**EXERCISE REQUIREMENTS:**
Exact transcription, pictures omitted: reproduce the listing below.

BEGIN DATA PROVIDED

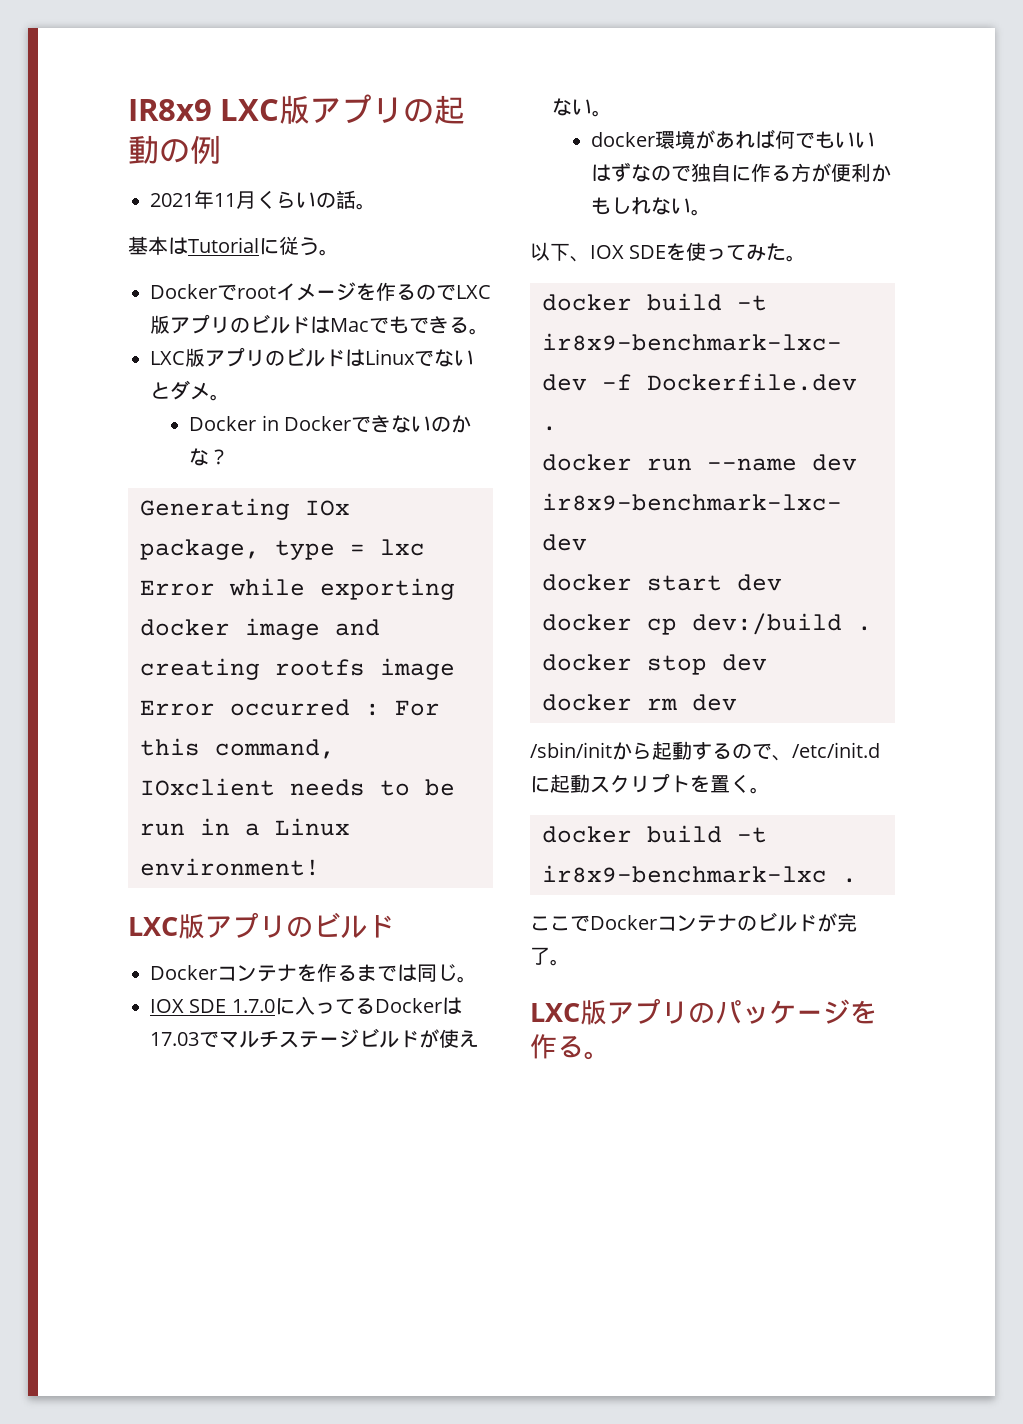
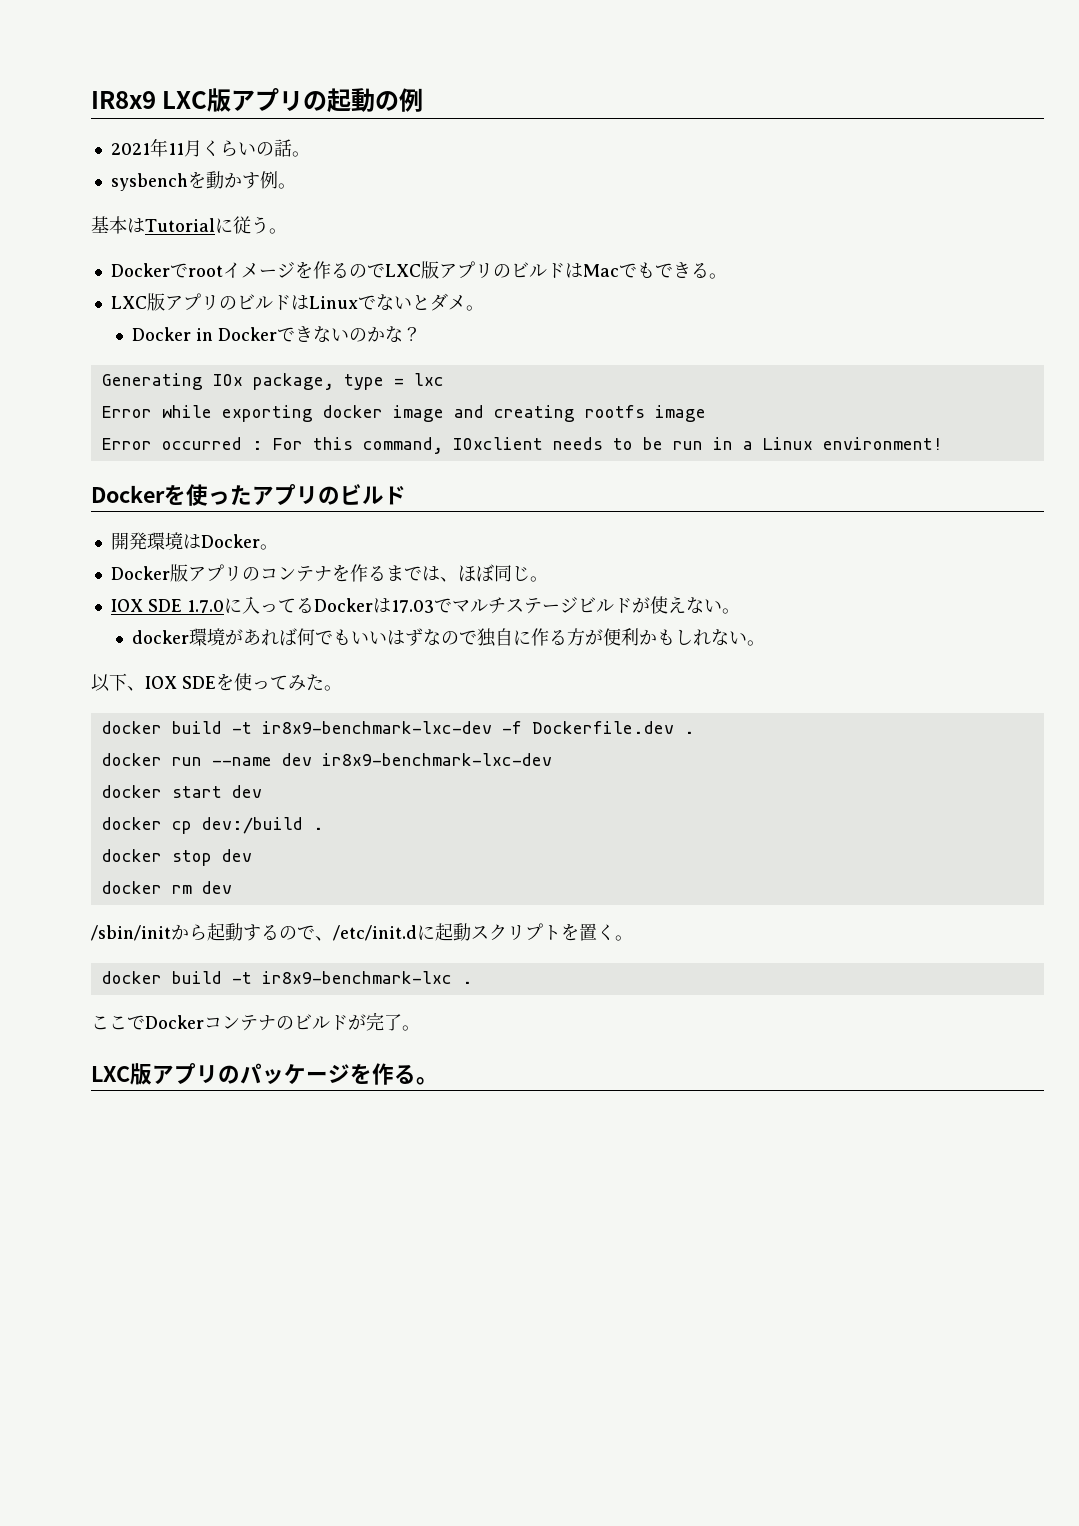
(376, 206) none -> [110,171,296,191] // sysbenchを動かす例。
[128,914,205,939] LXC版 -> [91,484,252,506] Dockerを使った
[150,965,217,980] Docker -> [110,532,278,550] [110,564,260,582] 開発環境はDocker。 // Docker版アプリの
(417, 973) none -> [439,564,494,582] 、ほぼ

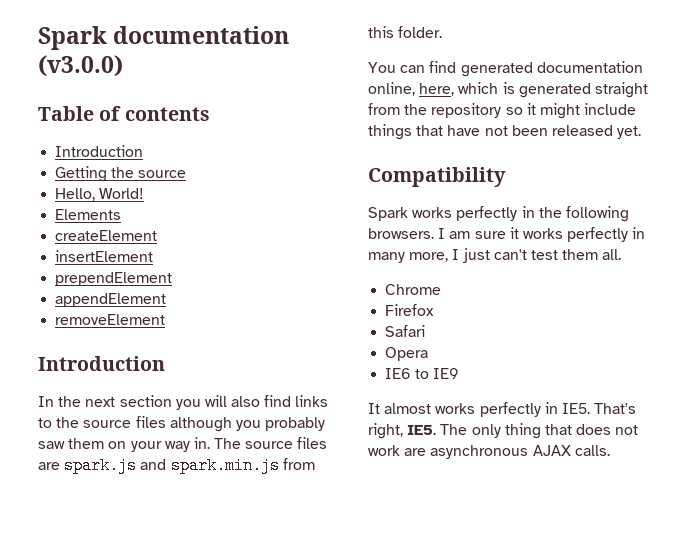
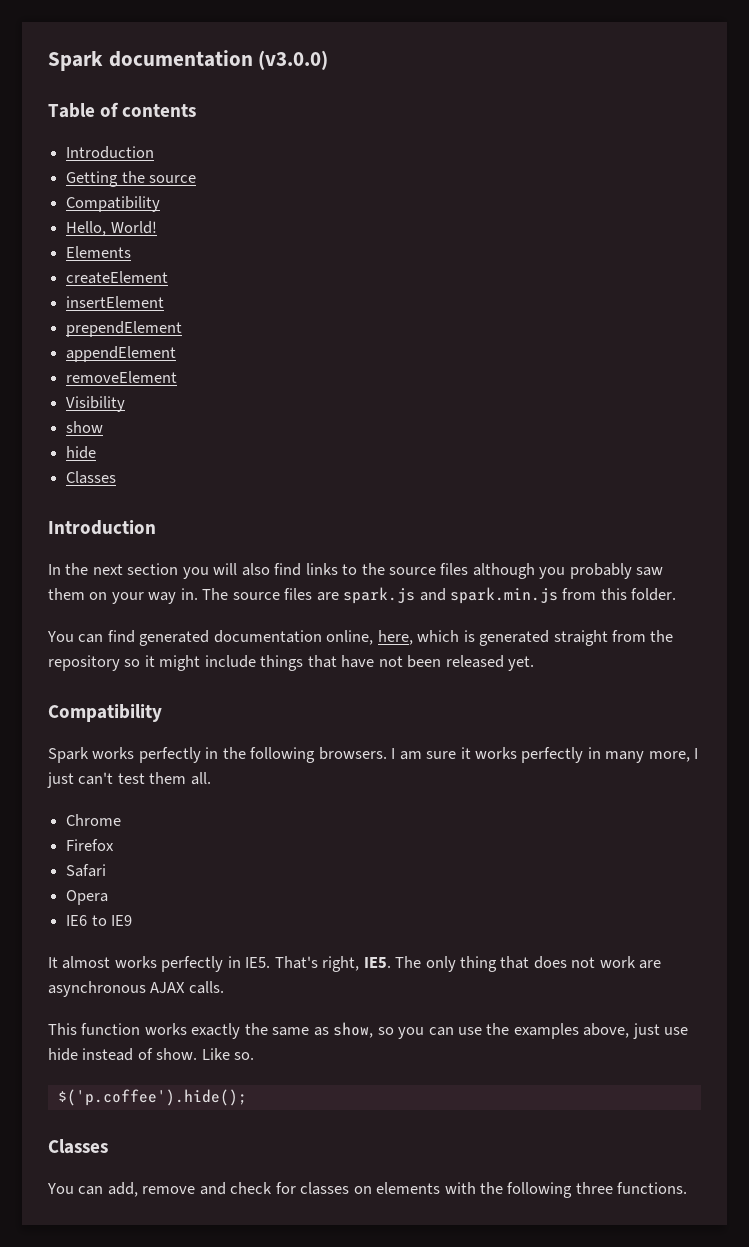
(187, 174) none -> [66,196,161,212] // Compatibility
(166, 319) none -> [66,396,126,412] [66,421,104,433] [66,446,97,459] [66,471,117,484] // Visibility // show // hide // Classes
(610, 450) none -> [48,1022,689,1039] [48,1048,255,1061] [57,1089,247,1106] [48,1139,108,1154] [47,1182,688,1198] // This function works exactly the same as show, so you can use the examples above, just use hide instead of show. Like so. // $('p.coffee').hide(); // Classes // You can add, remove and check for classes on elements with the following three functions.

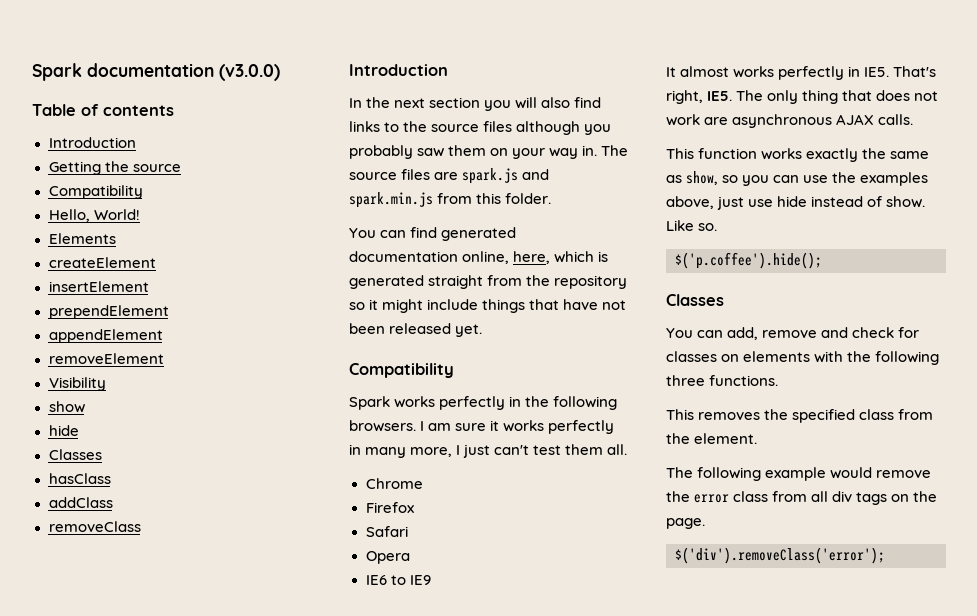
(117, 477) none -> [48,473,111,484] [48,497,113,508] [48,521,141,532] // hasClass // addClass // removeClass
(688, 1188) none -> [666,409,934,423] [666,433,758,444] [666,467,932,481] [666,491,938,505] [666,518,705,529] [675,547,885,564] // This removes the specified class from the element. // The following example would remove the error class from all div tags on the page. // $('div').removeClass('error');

END DATA PROVIDED

**ANSWER AREA:**
(376, 206) none -> [110,171,296,191] // sysbenchを動かす例。
[128,914,205,939] LXC版 -> [91,484,252,506] Dockerを使った
[150,965,217,980] Docker -> [110,532,278,550] [110,564,260,582] 開発環境はDocker。 // Docker版アプリの
(417, 973) none -> [439,564,494,582] 、ほぼ

(187, 174) none -> [66,196,161,212] // Compatibility
(166, 319) none -> [66,396,126,412] [66,421,104,433] [66,446,97,459] [66,471,117,484] // Visibility // show // hide // Classes
(610, 450) none -> [48,1022,689,1039] [48,1048,255,1061] [57,1089,247,1106] [48,1139,108,1154] [47,1182,688,1198] // This function works exactly the same as show, so you can use the examples above, just use hide instead of show. Like so. // $('p.coffee').hide(); // Classes // You can add, remove and check for classes on elements with the following three functions.

(117, 477) none -> [48,473,111,484] [48,497,113,508] [48,521,141,532] // hasClass // addClass // removeClass
(688, 1188) none -> [666,409,934,423] [666,433,758,444] [666,467,932,481] [666,491,938,505] [666,518,705,529] [675,547,885,564] // This removes the specified class from the element. // The following example would remove the error class from all div tags on the page. // $('div').removeClass('error');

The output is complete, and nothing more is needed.